Your instructions:
In the material below, the required lines run from the one containing "(244, 101) none" through the one containing "[593,332,611,347] 2. -> (456, 689) none". Copy those lines exactly, ends included, and nothing else.

Materials provided:
□ □ □ □
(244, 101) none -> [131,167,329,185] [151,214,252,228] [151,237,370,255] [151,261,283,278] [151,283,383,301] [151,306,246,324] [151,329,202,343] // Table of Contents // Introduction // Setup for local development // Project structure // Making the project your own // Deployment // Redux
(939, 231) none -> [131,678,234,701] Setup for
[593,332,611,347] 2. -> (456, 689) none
□ □ □ □
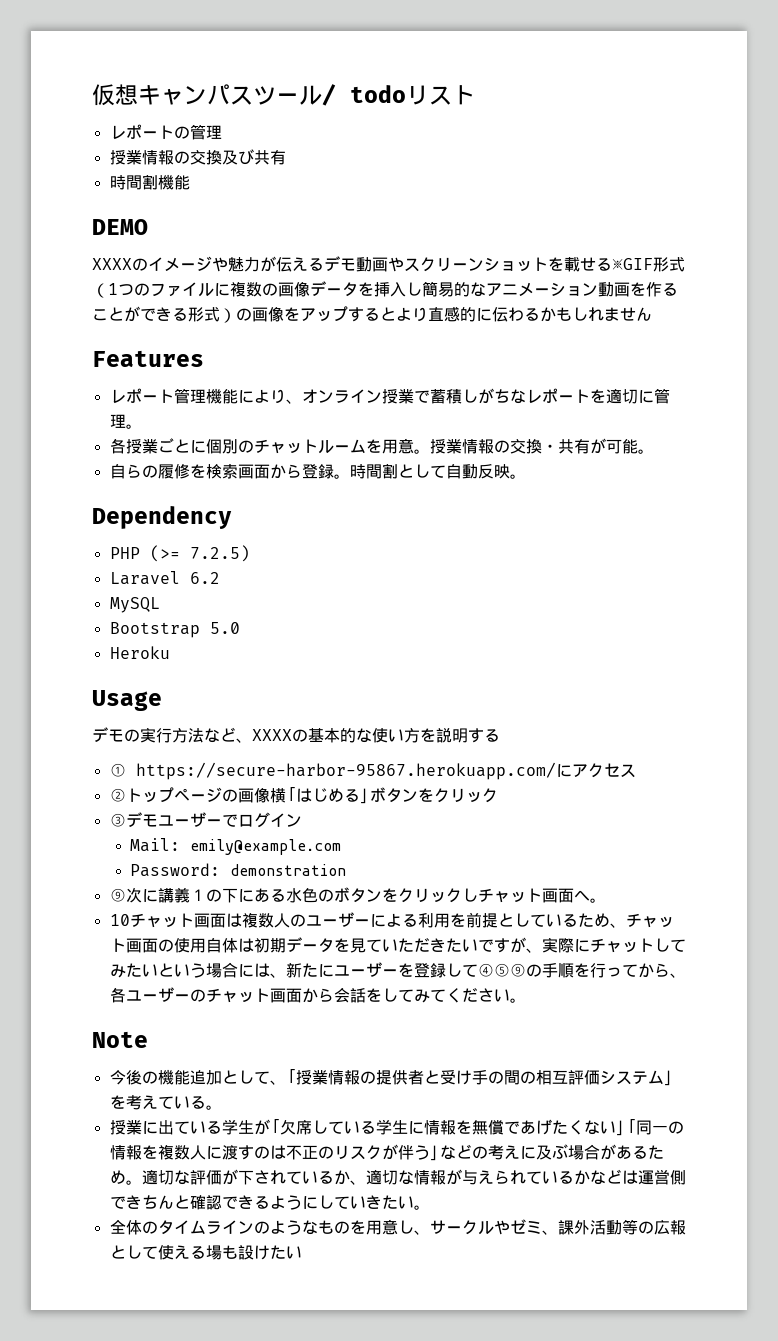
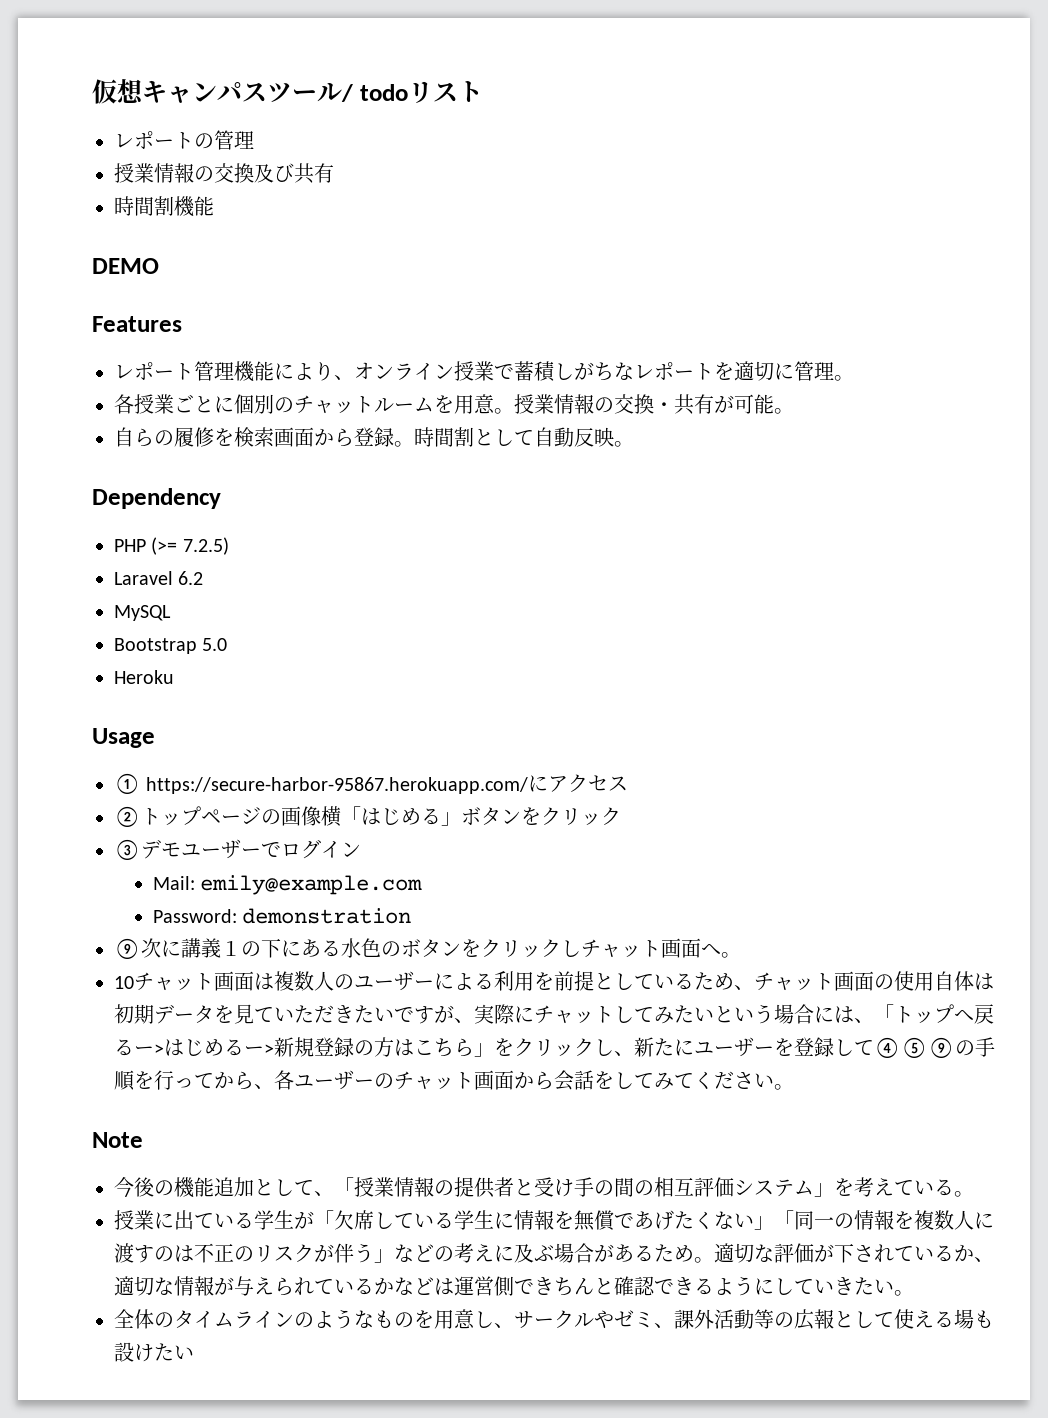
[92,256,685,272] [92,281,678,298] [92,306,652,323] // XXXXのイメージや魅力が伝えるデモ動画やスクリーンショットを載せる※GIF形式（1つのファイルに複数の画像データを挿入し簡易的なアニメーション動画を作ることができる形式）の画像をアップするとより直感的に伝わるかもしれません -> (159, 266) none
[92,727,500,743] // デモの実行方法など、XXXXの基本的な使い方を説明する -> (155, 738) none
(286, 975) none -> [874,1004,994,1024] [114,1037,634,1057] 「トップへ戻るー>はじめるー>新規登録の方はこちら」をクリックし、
□ □ □ □
Written reply:
(244, 101) none -> [131,167,329,185] [151,214,252,228] [151,237,370,255] [151,261,283,278] [151,283,383,301] [151,306,246,324] [151,329,202,343] // Table of Contents // Introduction // Setup for local development // Project structure // Making the project your own // Deployment // Redux
(939, 231) none -> [131,678,234,701] Setup for
[593,332,611,347] 2. -> (456, 689) none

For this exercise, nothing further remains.